• [Your instructions]:
Word for word, print each line of the listing below; pictures stay out.

• [Input data]:

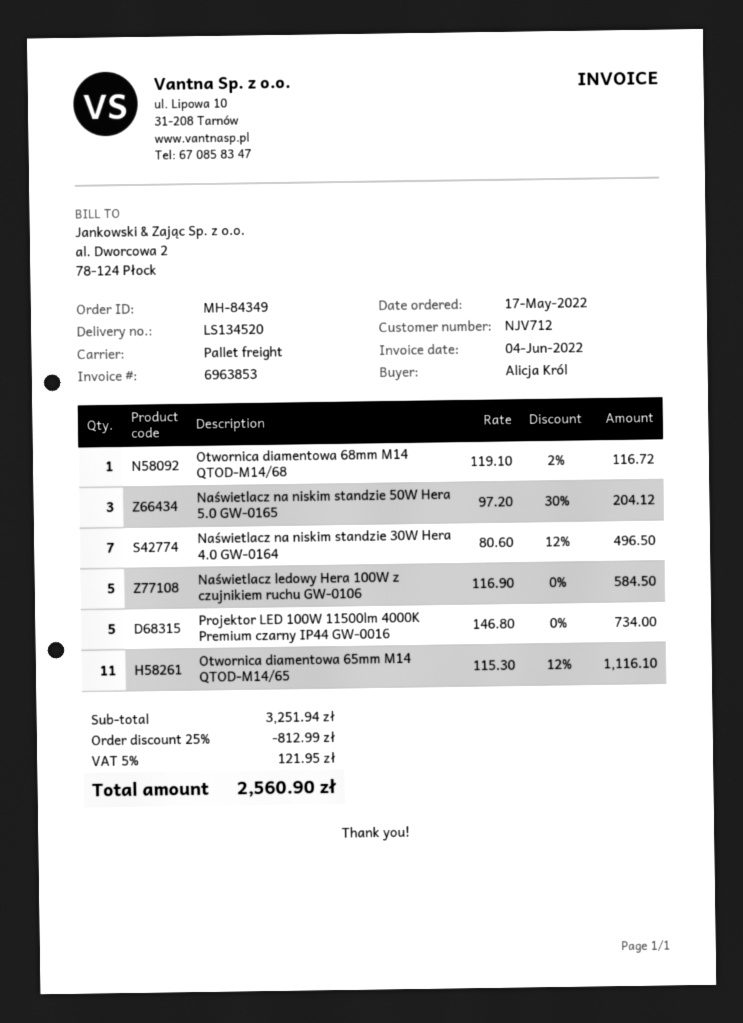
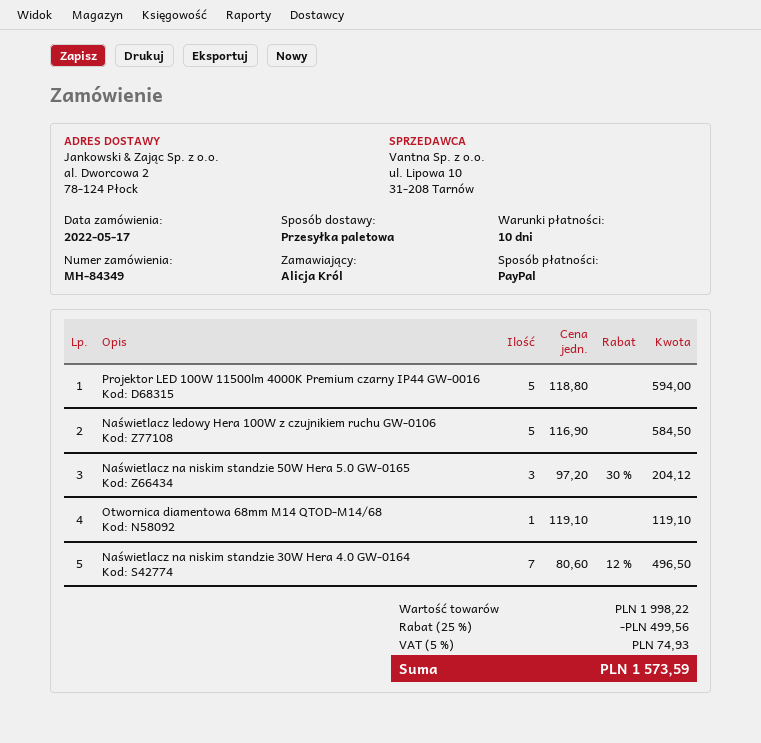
Otwornica diamentowa 68mm M14 QTOD-M14/68: 1 x 119.10 - 2% = 116.72 -> 1 x 119.10 = 119.10
Projektor LED 100W 11500lm 4000K Premium czarny IP44 GW-0016: 5 x 146.80 = 734.00 -> 5 x 118.80 = 594.00
Otwornica diamentowa 65mm M14 QTOD-M14/65: 11 x 115.30 - 12% = 1116.10 -> none
subtotal: 3251.94 -> 1998.22
discount: 25% = 812.99 -> 25% = 499.56
tax: 5% = 121.95 -> 5% = 74.93
total: 2560.90 -> 1573.59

• [Finished task]:
Otwornica diamentowa 68mm M14 QTOD-M14/68: 1 x 119.10 - 2% = 116.72 -> 1 x 119.10 = 119.10
Projektor LED 100W 11500lm 4000K Premium czarny IP44 GW-0016: 5 x 146.80 = 734.00 -> 5 x 118.80 = 594.00
Otwornica diamentowa 65mm M14 QTOD-M14/65: 11 x 115.30 - 12% = 1116.10 -> none
subtotal: 3251.94 -> 1998.22
discount: 25% = 812.99 -> 25% = 499.56
tax: 5% = 121.95 -> 5% = 74.93
total: 2560.90 -> 1573.59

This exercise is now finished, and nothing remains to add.